School of Pharmacy, Faculty of Health Sciences, University of Eastern Finland, Kuopio, Finland.
Head and Neck Center, Ophthalmology Research Unit, Helsinki University Central Hospital, Helsinki, Finland.
Int Ophthalmol. 2024 Mar 26;44(1):158. doi: 10.1007/s10792-024-03067-z.
Rhegmatogenous retinal detachment is a severe vision-threatening complication that can result into proliferative vitreoretinopathy (PVR) and re-detachment of the retina if recovery from surgery fails. Inflammation and changes in retinal pigment epithelial (RPE) cells are important contributors to the disease. Here, we studied the effects of simvastatin and amfenac on ARPE-19 cells under inflammatory conditions.
ARPE-19 cells were pre-treated with simvastatin and/or amfenac for 24 h after which interleukin (IL)-1α or IL-1β was added for another 24 h. After treatments, lactate dehydrogenase release, 3-(4,5-dimethylthiazol-2-yl)-2,5-diphenyltetrazolium bromide (MTT) processing, nuclear factor kappa-light-chain-enhancer of activated B cells (NF-κB) activity, prostaglandin E2 (PGE2) level, and extracellular levels of IL-6, IL-8, monocytic chemoattractant protein (MCP-1), vascular endothelial growth factor (VEGF), and pigment epithelium-derived factor, as well as the production of reactive oxygen species (ROS) were determined.
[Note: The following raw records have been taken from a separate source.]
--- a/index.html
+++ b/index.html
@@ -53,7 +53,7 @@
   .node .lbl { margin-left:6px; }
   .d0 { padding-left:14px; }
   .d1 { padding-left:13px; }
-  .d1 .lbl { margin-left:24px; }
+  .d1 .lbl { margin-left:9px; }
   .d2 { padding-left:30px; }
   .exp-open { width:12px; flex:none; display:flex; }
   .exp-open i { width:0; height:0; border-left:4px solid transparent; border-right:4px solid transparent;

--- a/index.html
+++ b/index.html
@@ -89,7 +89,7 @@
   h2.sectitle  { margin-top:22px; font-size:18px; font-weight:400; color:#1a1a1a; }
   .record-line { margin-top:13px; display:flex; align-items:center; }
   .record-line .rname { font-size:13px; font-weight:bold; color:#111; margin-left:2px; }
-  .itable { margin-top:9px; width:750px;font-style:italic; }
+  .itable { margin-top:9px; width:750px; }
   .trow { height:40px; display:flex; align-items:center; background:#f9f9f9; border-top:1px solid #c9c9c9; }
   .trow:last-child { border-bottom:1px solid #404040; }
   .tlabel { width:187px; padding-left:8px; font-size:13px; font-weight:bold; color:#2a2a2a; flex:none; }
Pre-treatment of human ARPE-19 cells with simvastatin reduced the production of IL-6, IL-8, and MCP-1 cytokines, PGE2 levels, as well as NF-κB activity upon inflammation, whereas amfenac reduced IL-8 and MCP-1 release but increased ROS production. Together, simvastatin and amfenac reduced the release of IL-6, IL-8, and MCP-1 cytokines as well as NF-κB activity but increased the VEGF release upon inflammation in ARPE-19 cells.
Our present study supports the anti-inflammatory capacity of simvastatin as pre-treatment against inflammation in human RPE cells, and the addition of amfenac complements the effect. The early modulation of local conditions in the retina can prevent inflammation induced PVR formation and subsequent retinal re-detachment.
孔源性视网膜脱离是一种严重威胁视力的并发症,如果手术恢复失败,可能导致增生性玻璃体视网膜病变(PVR)和视网膜再次脱离。炎症和视网膜色素上皮(RPE)细胞的变化是疾病的重要诱因。在这里,我们研究了辛伐他汀和氨芬酸在炎症条件下对 ARPE-19 细胞的影响。
用辛伐他汀和/或氨芬酸预处理 ARPE-19 细胞 24 小时后,加入白细胞介素(IL)-1α或 IL-1β再处理 24 小时。处理后,测定乳酸脱氢酶释放、3-(4,5-二甲基噻唑-2-基)-2,5-二苯基四唑溴盐(MTT)处理、核因子 kappa-轻链增强子的活性 B 细胞(NF-κB)、前列腺素 E2(PGE2)水平以及细胞外的白细胞介素-6(IL-6)、白细胞介素-8(IL-8)、单核细胞趋化蛋白-1(MCP-1)、血管内皮生长因子(VEGF)和色素上皮衍生因子,以及活性氧(ROS)的产生。
辛伐他汀预处理人 ARPE-19 细胞可减少炎症时细胞因子 IL-6、IL-8 和 MCP-1、PGE2 水平和 NF-κB 活性的产生,而氨芬酸则减少 IL-8 和 MCP-1 的释放,但增加 ROS 的产生。辛伐他汀和氨芬酸联合使用可减少炎症时 ARPE-19 细胞中 IL-6、IL-8 和 MCP-1 细胞因子以及 NF-κB 活性的释放,但增加 VEGF 的释放。
本研究支持辛伐他汀作为预处理对人 RPE 细胞炎症的抗炎作用,并补充了氨芬酸的作用。早期调节视网膜局部条件可以防止炎症诱导的 PVR 形成和随后的视网膜再脱离。